Mia madre venne da noi. Piangeva, dicendo che aveva fatto tutto per Gabriele, persino sacrificato la relazione con me. E lui si era dimenticato di tutto. Dimenticato di quanto avesse lavorato duramente, per permettergli di studiare tranquillo senza preoccupazioni.
Dimenticato anche della stanza che lei gli aveva comprato, mettendo in difficoltà la figlia maggiore e la nipote. E no, mia madre non ci chiedeva soldi. Aveva bisogno della famiglia e della nipote.
Oh, mamma ha sbagliato figlio. Mia figlia, cresciuta senza il calore e l’affetto della nonna, ora non desidera la sua compagnia. Ha la sua vita: scuola, amici e un ragazzo, cinema e caffetterie, preparativi per gli esami e l’iscrizione all’università. Non c’è spazio per la nonna.
Mio marito è completamente contrario a una presenza di mia madre nella nostra casa. Ricorda bene come ci siamo imballati con nostra figlia di tre anni a causa sua.

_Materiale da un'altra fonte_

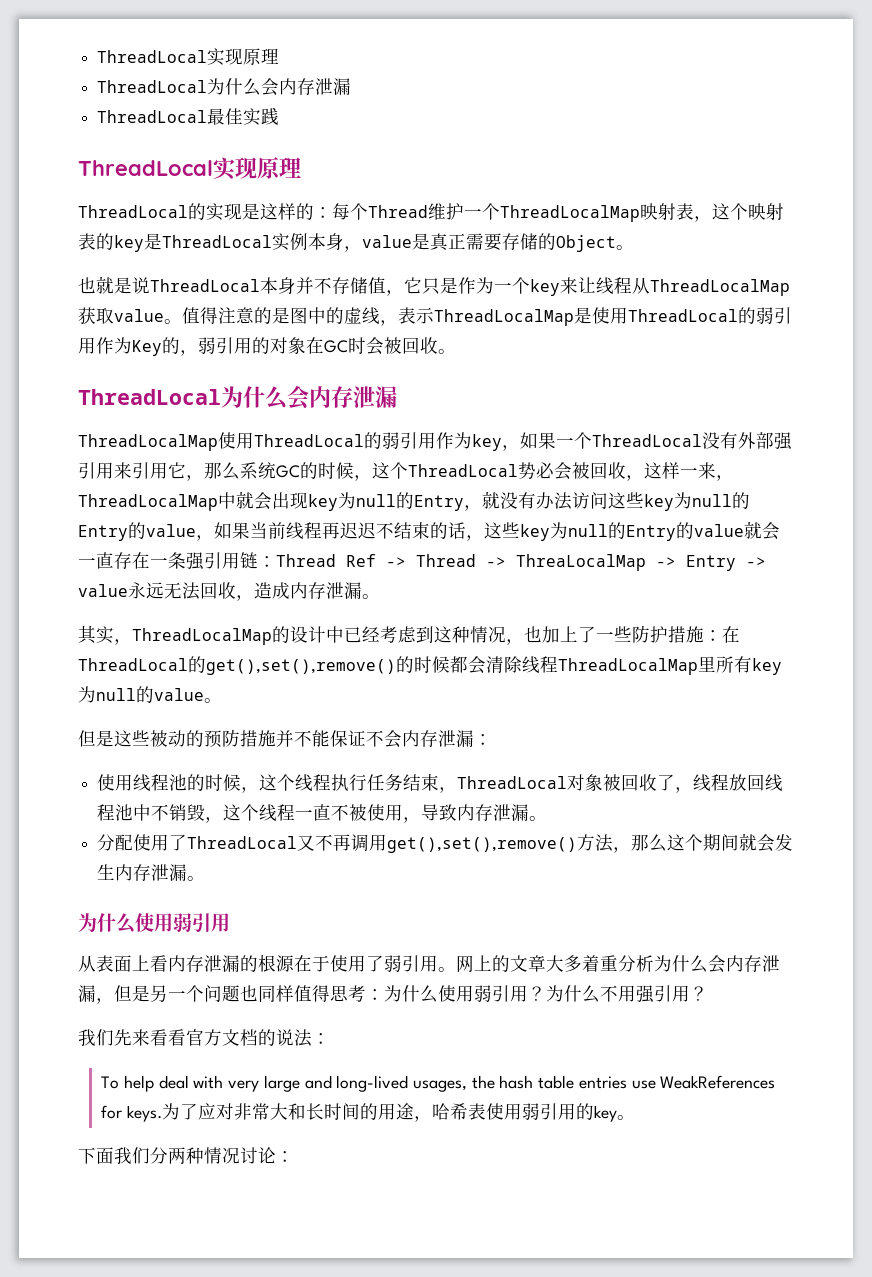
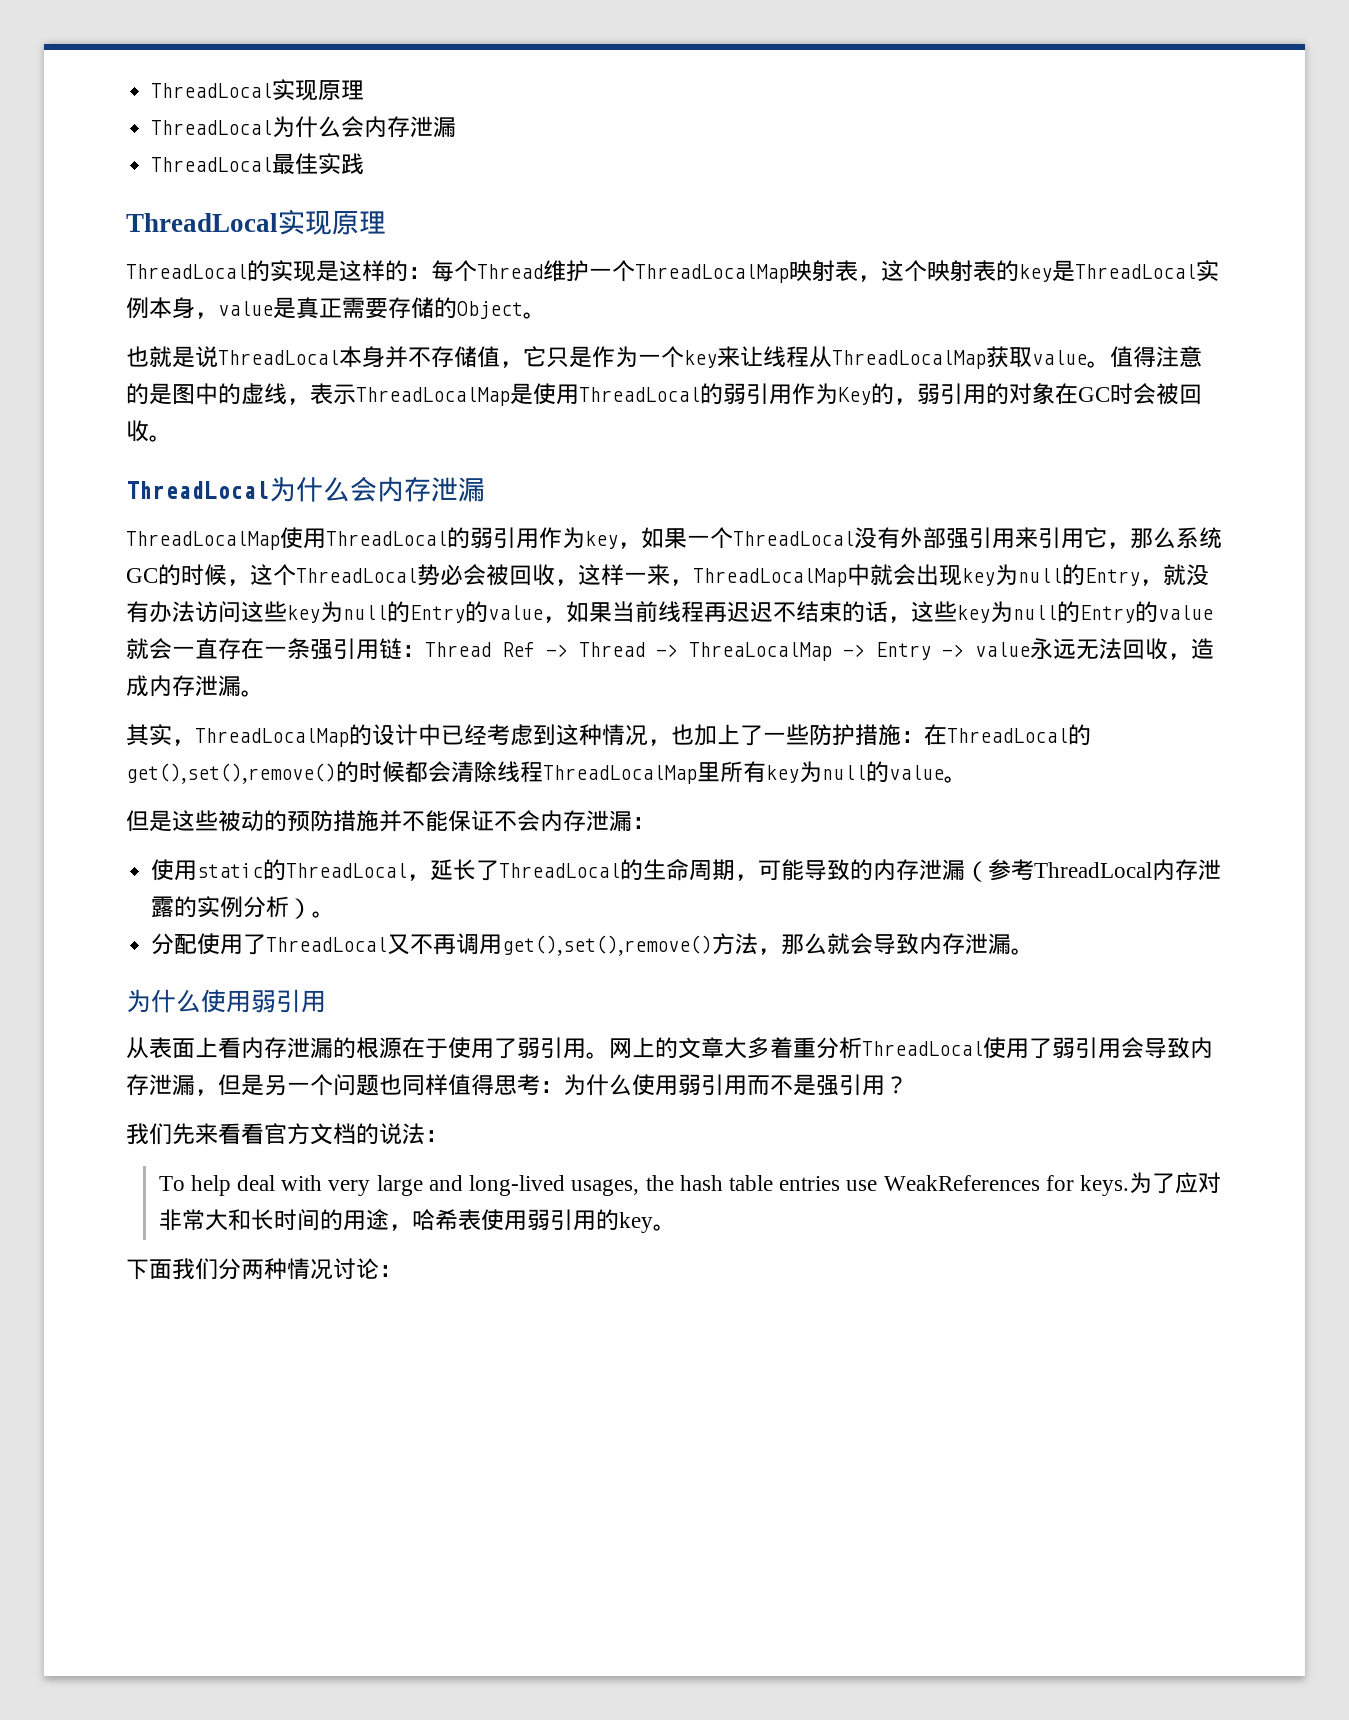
[133,774,784,793] [97,804,530,823] 线程池的时候，这个线程执行任务结束，ThreadLocal对象被回收了，线程放回线程池中不销毁，这个线程一直不被使用，导致内存泄漏 -> [197,859,1222,882] [151,896,313,919] static的ThreadLocal，延长了ThreadLocal的生命周期，可能导致的内存泄漏（参考ThreadLocal内存泄露的实例分析）
[667,833,794,852] [97,864,116,880] 这个期间就会发生 -> [827,933,920,955] 就会导致
[654,955,726,973] 为什么会 -> [862,1037,1190,1059] ThreadLocal使用了弱引用会导致
[528,985,636,1003] ？为什么不用 -> [747,1074,816,1096] 而不是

E io… Non sono più arrabbiata con lei da tempo. Mi dispiace per lei. Tutti quegli anni dedicati a Gabriele, vissuti per lui, lavorando sedici ore al giorno per far sì che non avesse mai fame nella capitale. Tutto il tempo che mia madre avrebbe potuto dedicare alla sua vita, lo ha usato per lui.
Ultimamente ci vediamo spesso. Solo noi due, la mia famiglia non vuole visitarla. La guardo e cerco di capire come evitare i suoi errori. Sotto questo aspetto per me è più facile: ho un solo figlio, non ho nessuno da favorire come prediletto.
Di recente mi ha detto che la sua vita è stata sprecata. Che ha dato alla luce due figli, non ha dormito le notti, si è presa cura di loro, ha amato… Ma tutto è stato inutile: ora nessuno ha bisogno di lei.
Non voglio questo, non voglio ripetere il suo destino. Un tempo mi rammaricavo che mia figlia non avesse un fratello o una sorella, ma ora penso che sia una benedizione.
Scritto sulla base delle parole di Laura.